Repeat exactly, and only, the lines running from the one that holds "Auriculares JBL TUNE BEAM 2 NEGRO Auriculares" to the end of the records.

(ENTRIES SHOWN Opens)

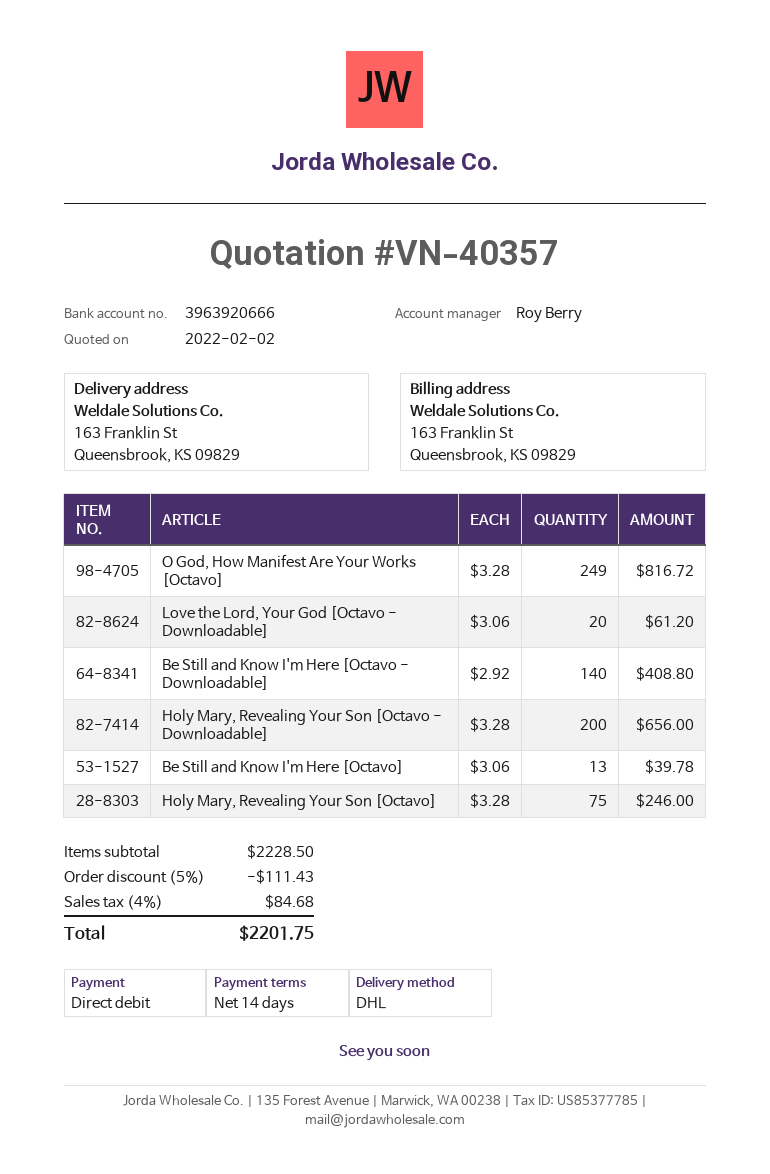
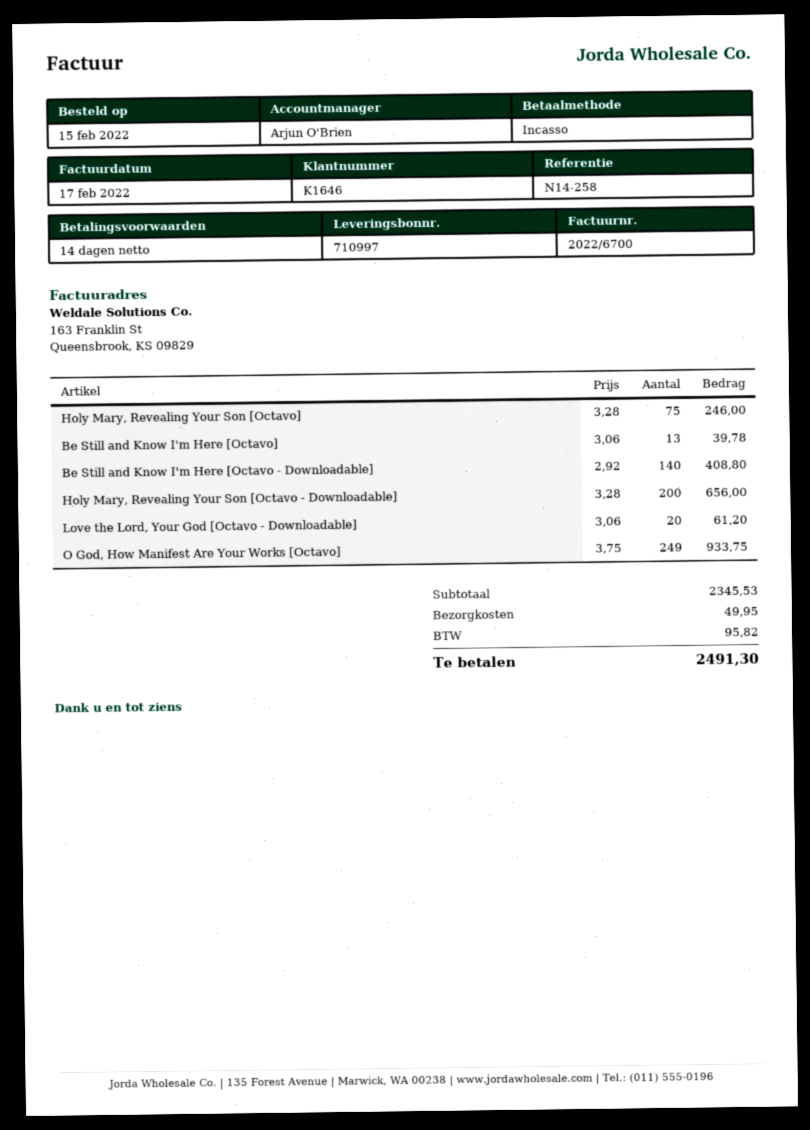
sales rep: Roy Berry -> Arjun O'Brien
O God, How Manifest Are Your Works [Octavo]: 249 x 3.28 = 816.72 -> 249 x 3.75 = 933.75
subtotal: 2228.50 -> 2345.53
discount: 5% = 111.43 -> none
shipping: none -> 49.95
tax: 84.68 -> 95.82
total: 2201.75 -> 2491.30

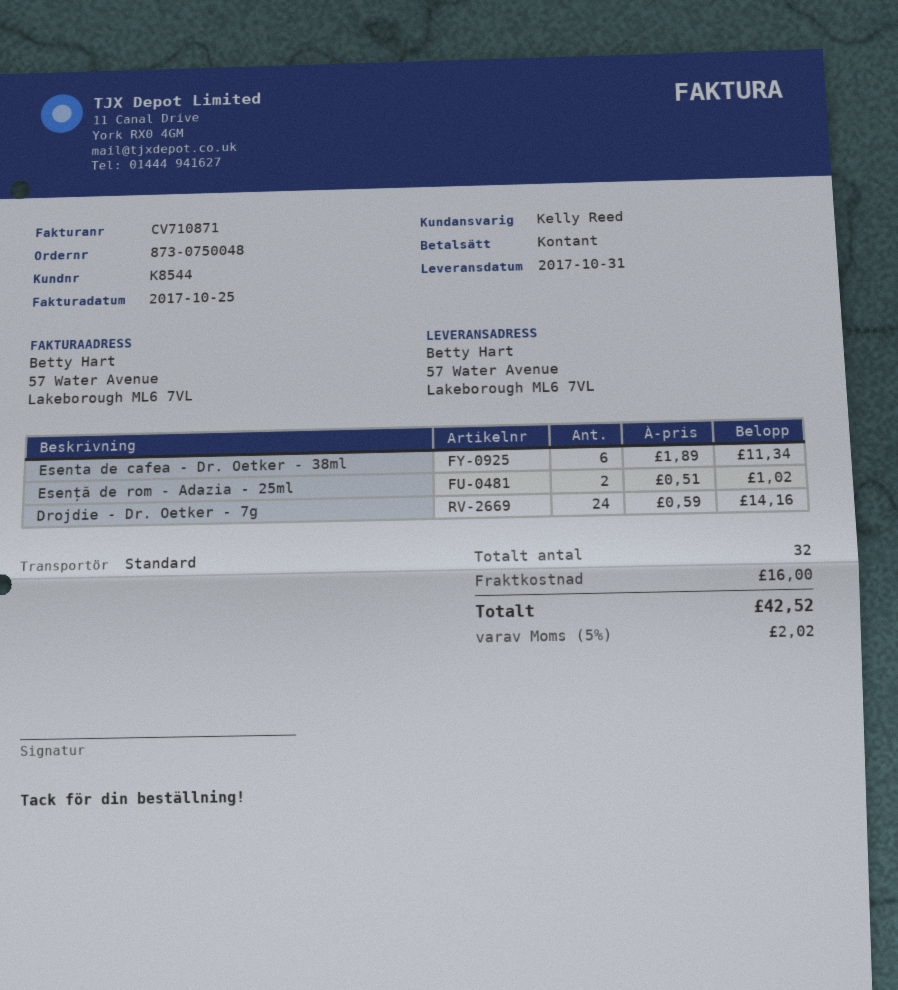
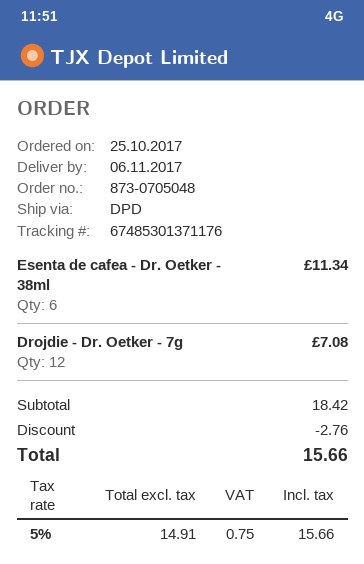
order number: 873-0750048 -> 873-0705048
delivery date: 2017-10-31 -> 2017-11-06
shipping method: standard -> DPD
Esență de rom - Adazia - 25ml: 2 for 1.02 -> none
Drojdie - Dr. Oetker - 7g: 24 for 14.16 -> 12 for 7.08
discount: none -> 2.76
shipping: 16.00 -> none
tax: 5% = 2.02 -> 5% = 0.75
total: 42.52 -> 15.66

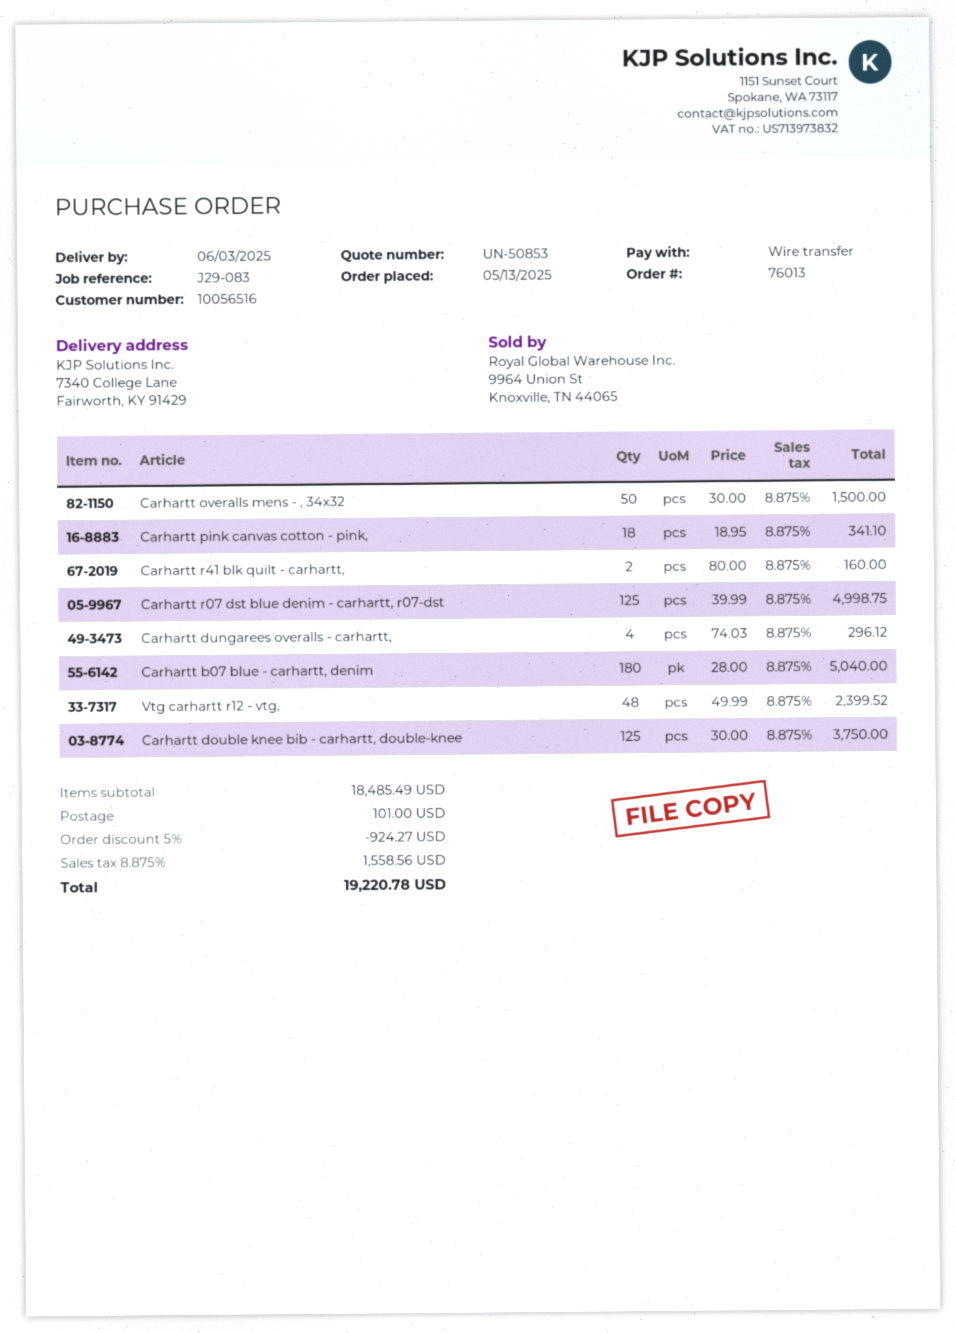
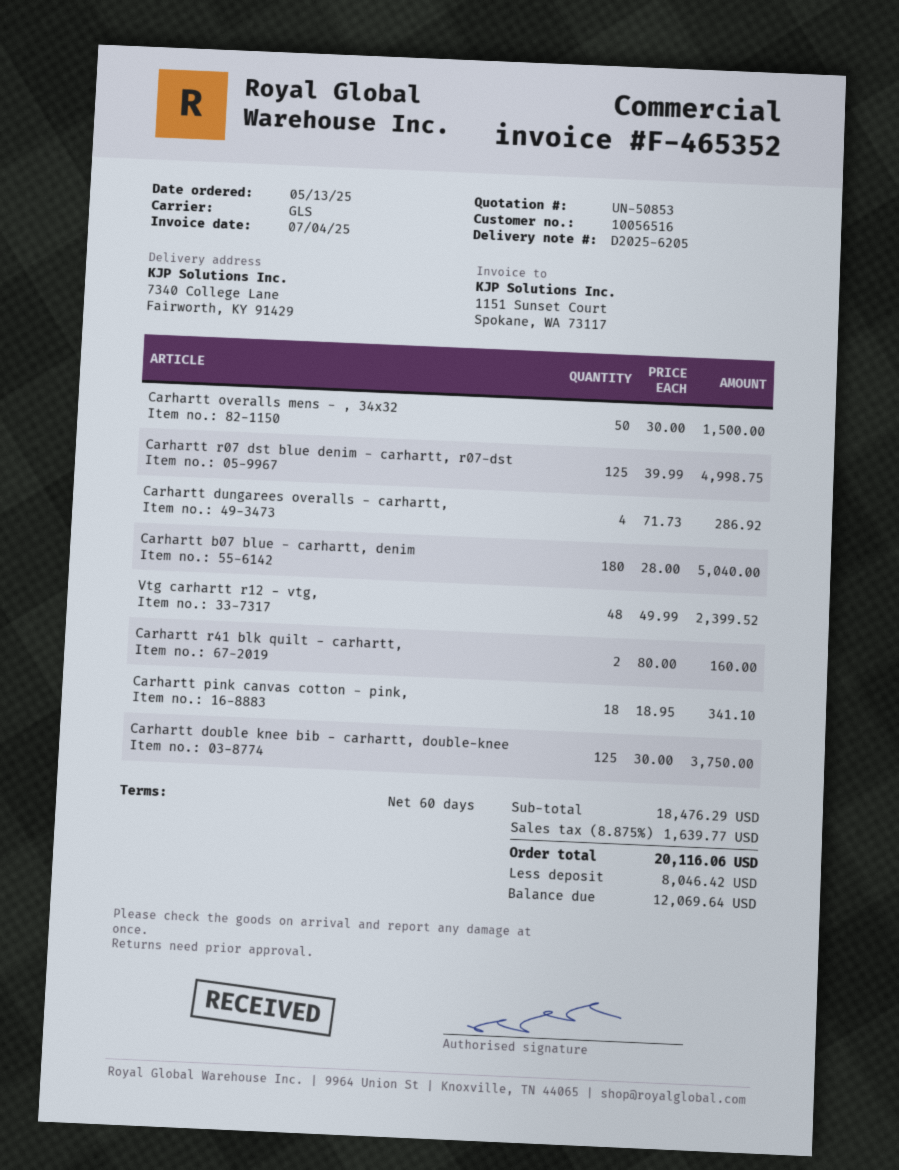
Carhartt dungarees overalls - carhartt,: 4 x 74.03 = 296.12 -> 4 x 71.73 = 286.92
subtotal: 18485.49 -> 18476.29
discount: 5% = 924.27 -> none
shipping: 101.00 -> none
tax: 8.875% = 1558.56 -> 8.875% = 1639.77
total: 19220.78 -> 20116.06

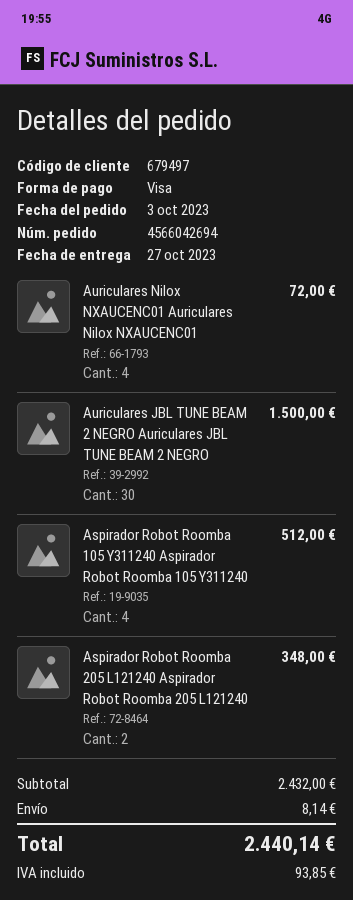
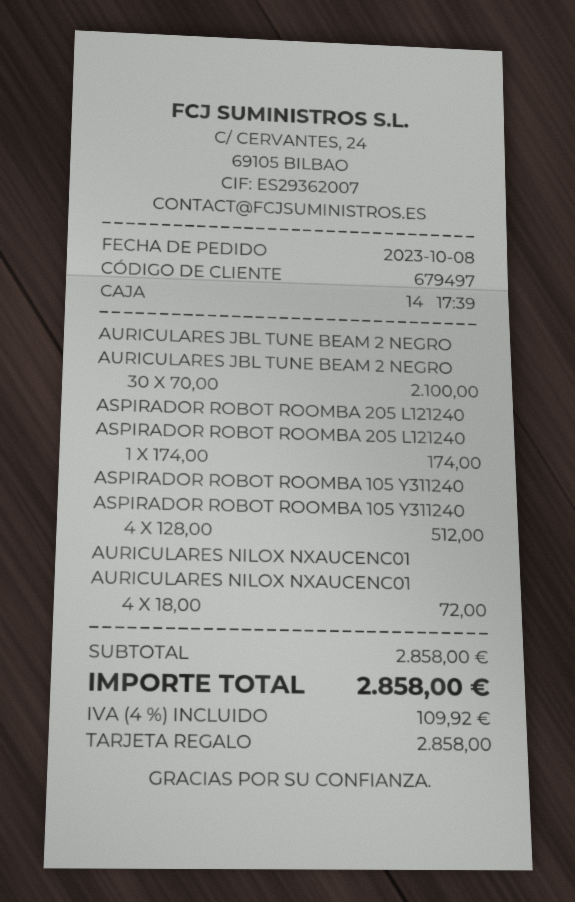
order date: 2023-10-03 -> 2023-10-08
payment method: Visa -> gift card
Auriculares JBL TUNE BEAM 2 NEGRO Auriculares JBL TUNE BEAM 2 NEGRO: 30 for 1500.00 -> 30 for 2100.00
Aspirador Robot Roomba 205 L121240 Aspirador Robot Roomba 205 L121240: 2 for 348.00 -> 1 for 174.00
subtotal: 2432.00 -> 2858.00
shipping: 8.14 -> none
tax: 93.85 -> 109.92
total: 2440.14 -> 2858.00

(ENTRIES SHOWN Closes)

• _WRITTEN RESPONSE_:
Auriculares JBL TUNE BEAM 2 NEGRO Auriculares JBL TUNE BEAM 2 NEGRO: 30 for 1500.00 -> 30 for 2100.00
Aspirador Robot Roomba 205 L121240 Aspirador Robot Roomba 205 L121240: 2 for 348.00 -> 1 for 174.00
subtotal: 2432.00 -> 2858.00
shipping: 8.14 -> none
tax: 93.85 -> 109.92
total: 2440.14 -> 2858.00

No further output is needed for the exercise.